SPECIAL NEEDS INEQUALITY-DISCRIMINATION

If there is to be any equality, let’s start with some respect! #InvisibleMe THIS IS PURE DISCRIMINATION.

There are very few individuals who cannot receive HPV vaccine“, say NHS England, so why me??

I’ve been locked in cupboards, abused and now all I need is an injection, which is routinely given out, for my future health! But yet again, because I have special needs, it’s back to the bottom of the pile, forgotten and mistreated by society!

How can you help?
Help me get my story out there. Help me to change hearts and minds. Help me to change the law so that people with special needs can also access the same legal rights as their abled counterparts – for we did not ask for this life, but if you were to step into our world, instead of asking us to work twice as hard, to fit into yours, you would see we have so much to offer you.

I need an HPV injection?

In 2006, I was 16.  I have never been offered this vaccine.  This is a vaccine for HPV (human papillomavirus) routinely given, since 2006, to school aged girls and boys aged 12 and 13.  Those that miss the vaccine can still be offered it up to their 25th birthday.  A course of 3 injections is required over 4-12 months if you are 15 years or older up to and including 45 years of age.

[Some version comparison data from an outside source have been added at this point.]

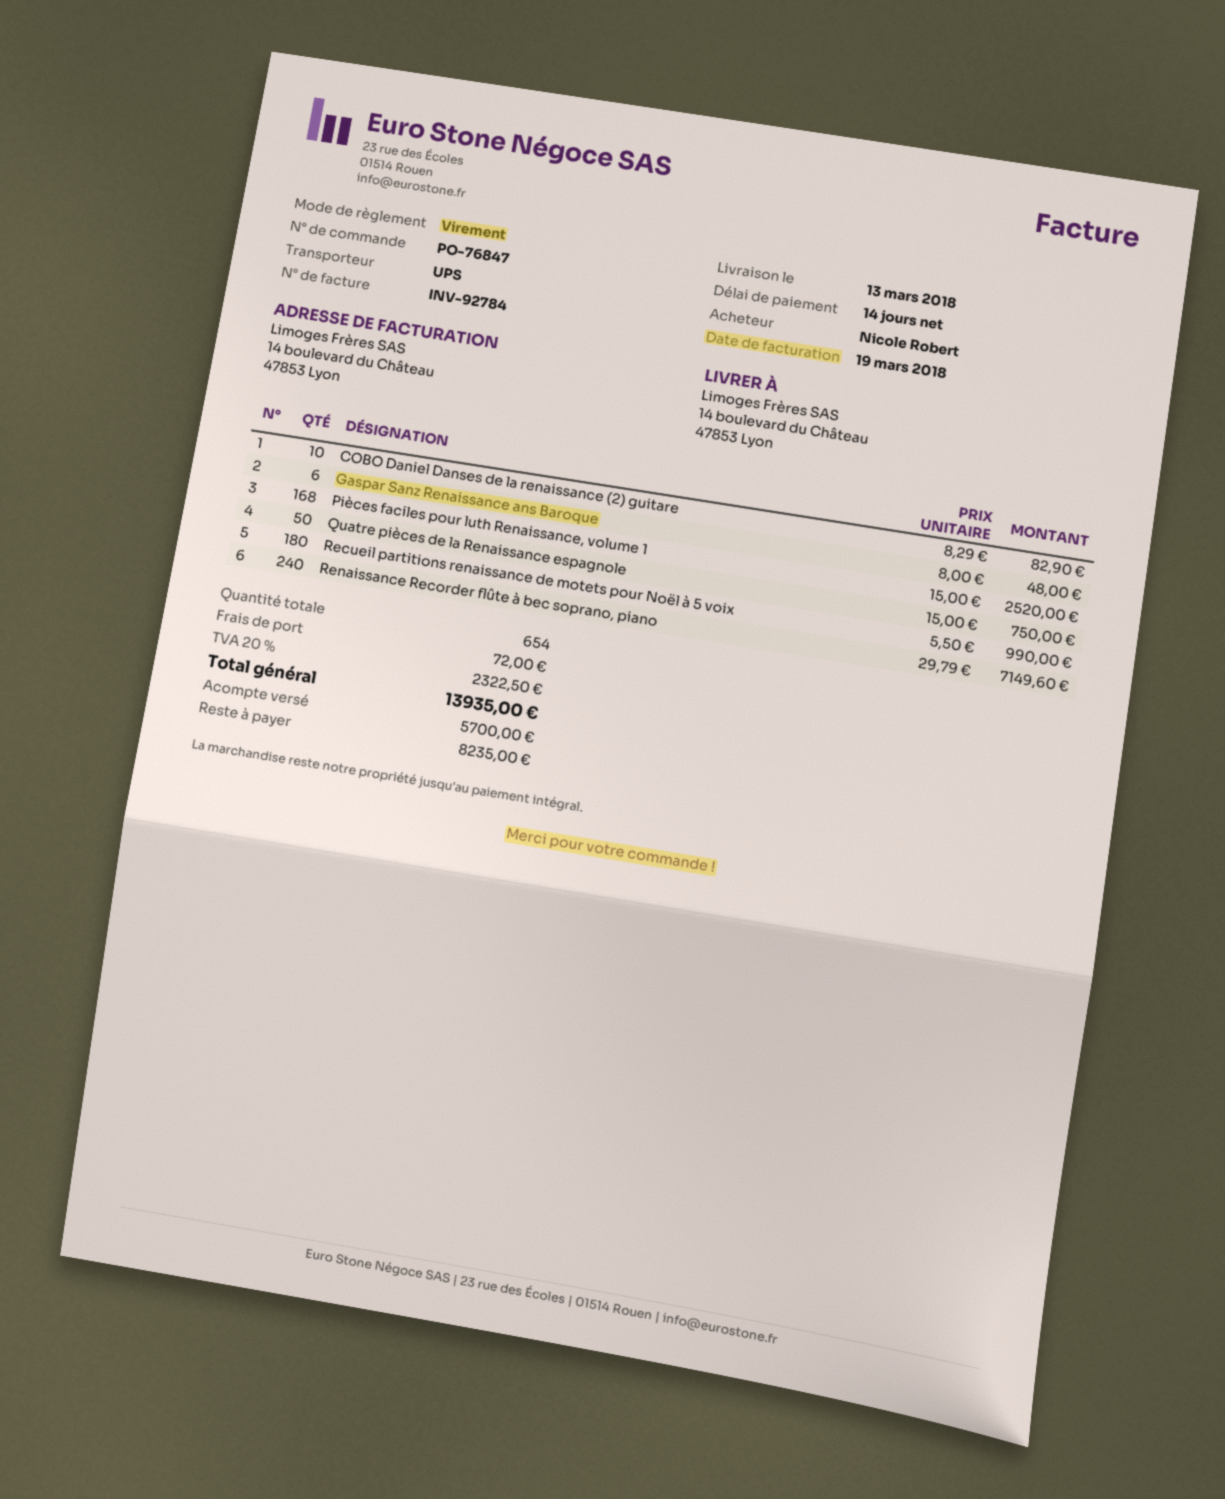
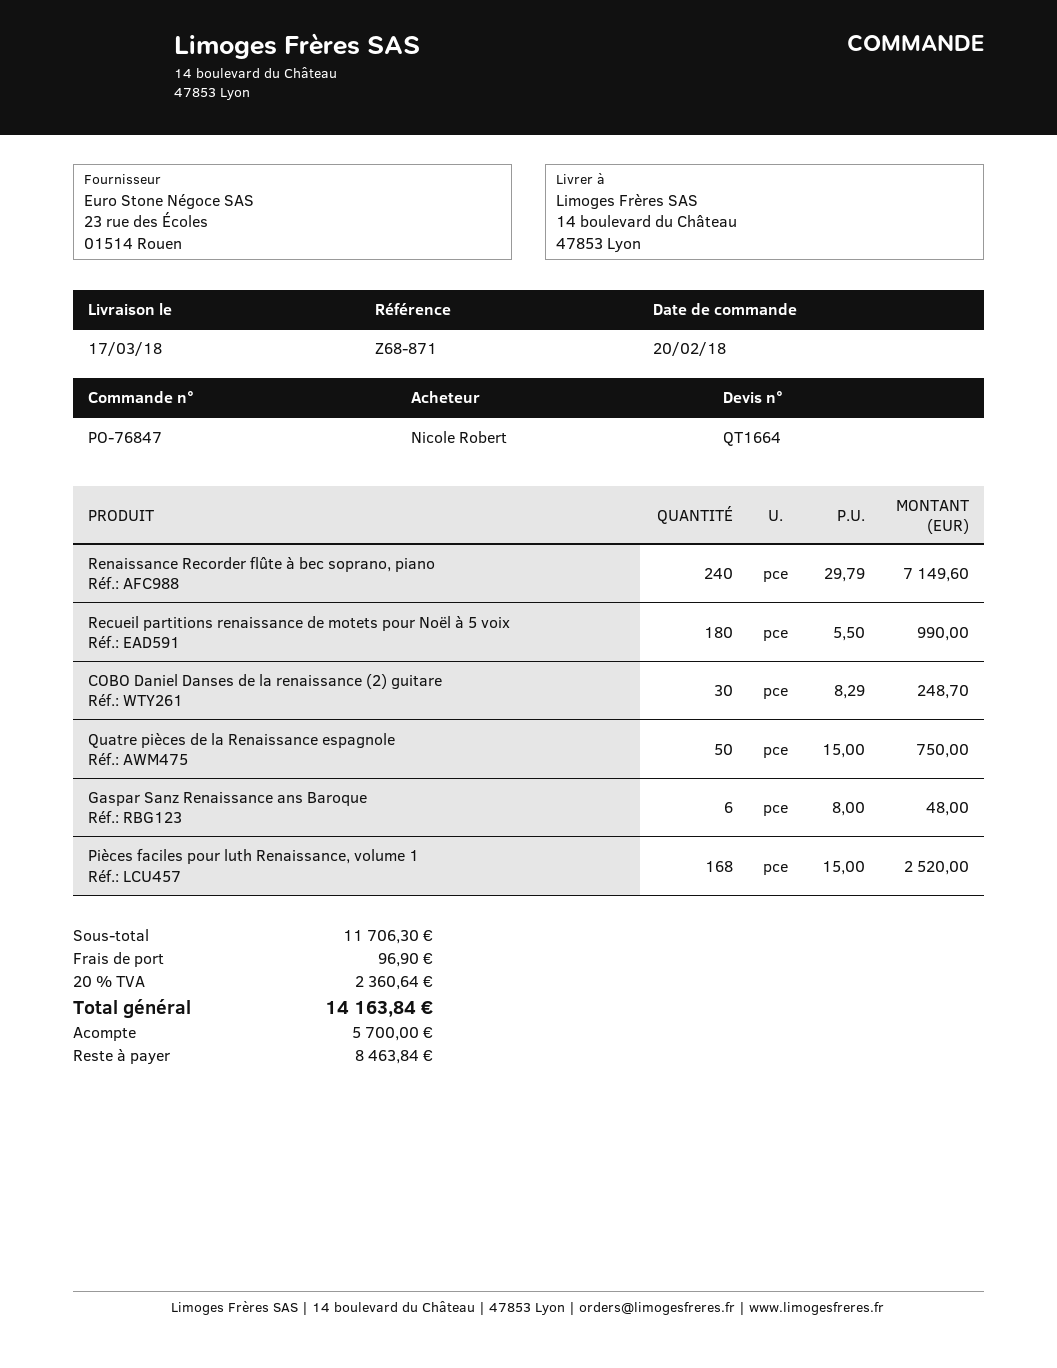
delivery date: 2018-03-13 -> 2018-03-17
COBO Daniel Danses de la renaissance (2) guitare: 10 x 8.29 = 82.90 -> 30 x 8.29 = 248.70
shipping: 72.00 -> 96.90
tax: 20% = 2322.50 -> 20% = 2360.64
total: 13935.00 -> 14163.84
balance: 8235.00 -> 8463.84

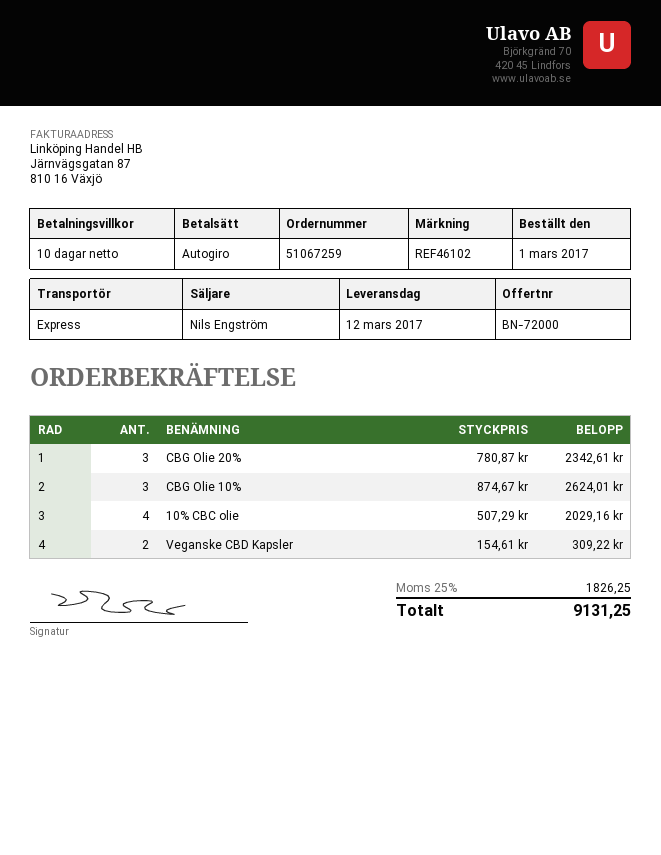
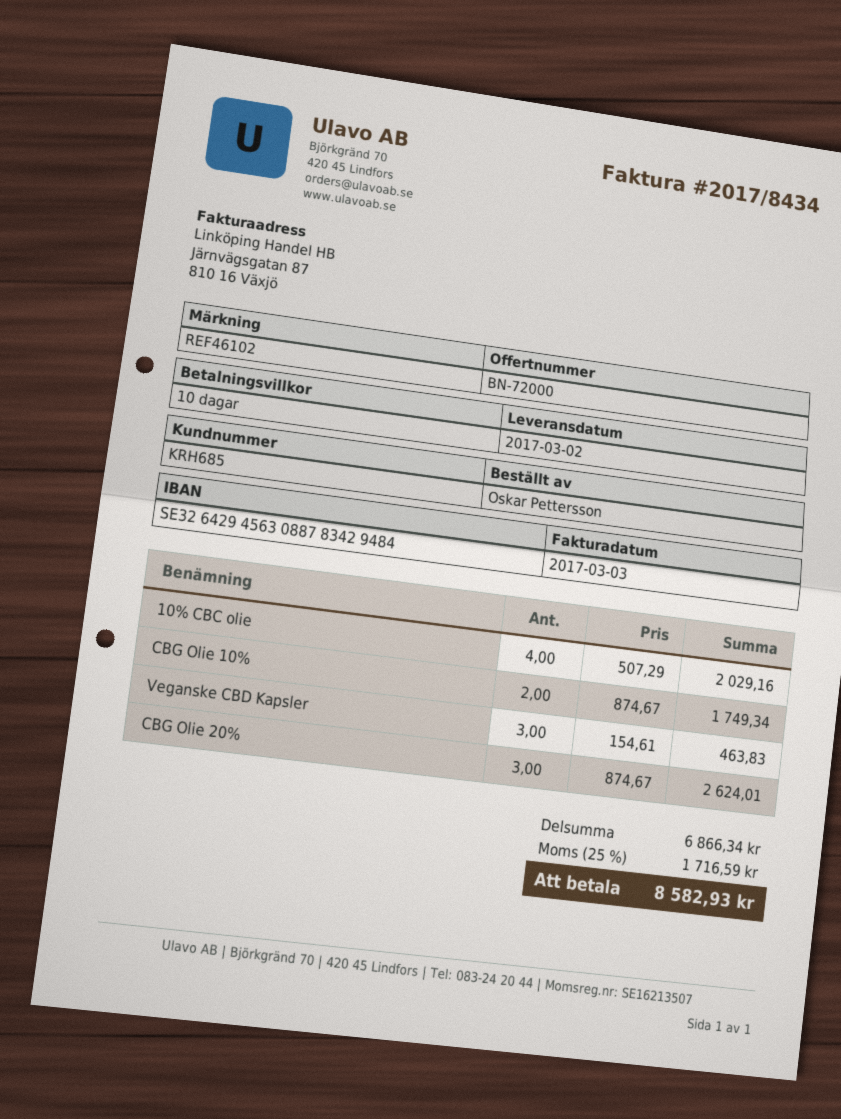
delivery date: 2017-03-12 -> 2017-03-02
CBG Olie 20%: 3 x 780.87 = 2342.61 -> 3 x 874.67 = 2624.01
CBG Olie 10%: 3 x 874.67 = 2624.01 -> 2 x 874.67 = 1749.34
Veganske CBD Kapsler: 2 x 154.61 = 309.22 -> 3 x 154.61 = 463.83
tax: 25% = 1826.25 -> 25% = 1716.59
total: 9131.25 -> 8582.93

Who recommended and why do you need this?

My mother chose to seek a private second opinion from a Professor, after having been passed pillar to post within the NHS and getting no real explanation apart from sewing up the fissure obtaining the wart, which could resurface at any time.  This Professor is a Consultant Dermatologist & Hon Consultant Dermatologist – a highly experienced Dermatologist for some years with a special interest in skin cancers, male genital and HIV dermatology.  He has removed the HPV wart that has been giving me some pain and discomfort for over a year, but recommends that I receive the HPV injection from my local GP practice – receiving the injection would help to prevent any further reoccurrence or future serious problems, like cancer.

HPV (Human Papillomavirus is spread from any skin-to-skin contact of the genital area.  Many types affect the mouth, throat or genital area.  It’s easy to catch even by touching your genitals with someone else’s genitals that carry the HPV virus.  As the NHS states on line, “the virus can spread during any kind of sexual activity, including touching.  Most unvaccinated people will be infected some time in their life……….sometimes the infection stays in the body for many years, and then it may start to cause damage”.

These genital warts are distinguishable from ordinary warts, as their name indicates, they are most commonly found in the genital area as cauliflower-like clusters, tiny raised bumps.  Some types of HPV do not cause warts but can lead to certain cancers.

How did I get HPV wart on my private area?

I have severe special needs.  I do not have a girlfriend.  I have never had sex.

I was diagnosed with paraphimosis when I was about 20.  This is a sudden restriction and swelling of the foreskin.  The only operation I had in that area, and unless all instruments were not sterilised and gloves were not worn within theatre, I cannot see that this was the cause for catching HPV.

In 2002, it became apparent to my mother and stepfather, that I had been abused.  Following a weekend visit with my now absent father, I made several comments to my parents.  An eminent Professor in Child & Adolescent Psychiatry, that the Government use in sexual cases, and the school, confirmed that they believed from my behaviour, speech, drawings, and playing with dolls, that I had indeed, been sexually abused.  However, the CPS, after a minor investigation decided that they would not prosecute as what I had produced would be seen as nothing more than ‘hearsay’.

Request to GP Practice for HPV Vaccine

The medical Consultant wrote to the GP requesting that I receive the HPV vaccine.  According to the Consultant, the practice was curt in their reply and passed ‘the buck’ back to him.  My mother pays her taxes, why shouldn’t I receive this locally on the NHS?

I spoke with one of the GPs recently who informed me that the reason they had denied me a vaccine was because they were told that ‘I did not meet the criteria’.

Criteria

According to NHS on line, those who fit the criteria are :

  • young adults at school aged 12 – 15 and up to the aged of 25, if they missed it the first time, are eligible.
  • MSM (men who have sex with men) meet the criteria up to and including the age of 45 years.
  • Transgender men and women meet the criteria up to and including the age of 45 years.

Government Public Health state that “We know from the latest PHE data that between 2009 and 2017, diagnoses of genital warts have declined by 90% in 15-17 year old girls and 70% in 15-17 year old boys.” So the vaccine is successful?

According to NHS England on line :

Contraindications

“There are very few individuals who cannot receive HPV vaccine. Where there is doubt, rather than withholding vaccination, appropriate advice should be sought from the relevant specialist, or from the local immunisation or health protection team.”

Very few individuals cannot receive HPV Vaccine?

Unless of course you have special needs, then naturally ‘back of the line’, if you ever get in the line, that is!